BEGIN Material for the task

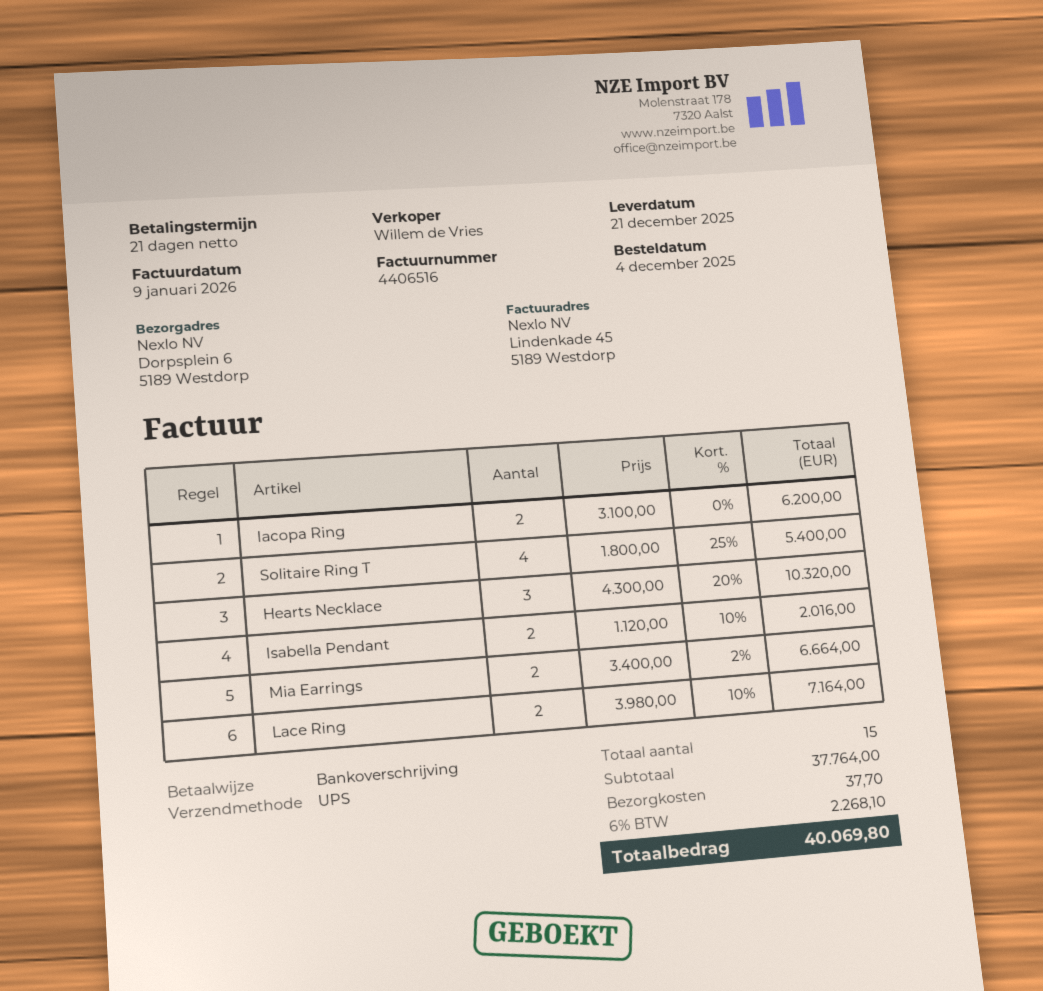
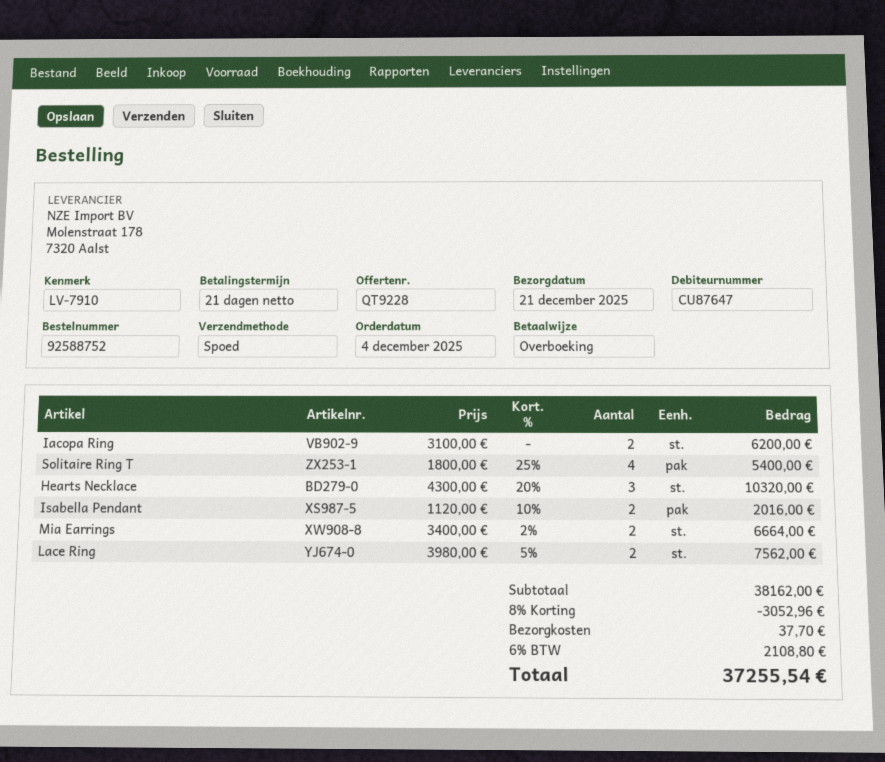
shipping method: UPS -> express
Lace Ring: 2 x 3980.00 - 10% = 7164.00 -> 2 x 3980.00 - 5% = 7562.00
subtotal: 37764.00 -> 38162.00
discount: none -> 8% = 3052.96
tax: 6% = 2268.10 -> 6% = 2108.80
total: 40069.80 -> 37255.54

END Material for the task

[Work task]:
Copy out the data above exactly, except the pictures.

[Solution for this exercise]:
shipping method: UPS -> express
Lace Ring: 2 x 3980.00 - 10% = 7164.00 -> 2 x 3980.00 - 5% = 7562.00
subtotal: 37764.00 -> 38162.00
discount: none -> 8% = 3052.96
tax: 6% = 2268.10 -> 6% = 2108.80
total: 40069.80 -> 37255.54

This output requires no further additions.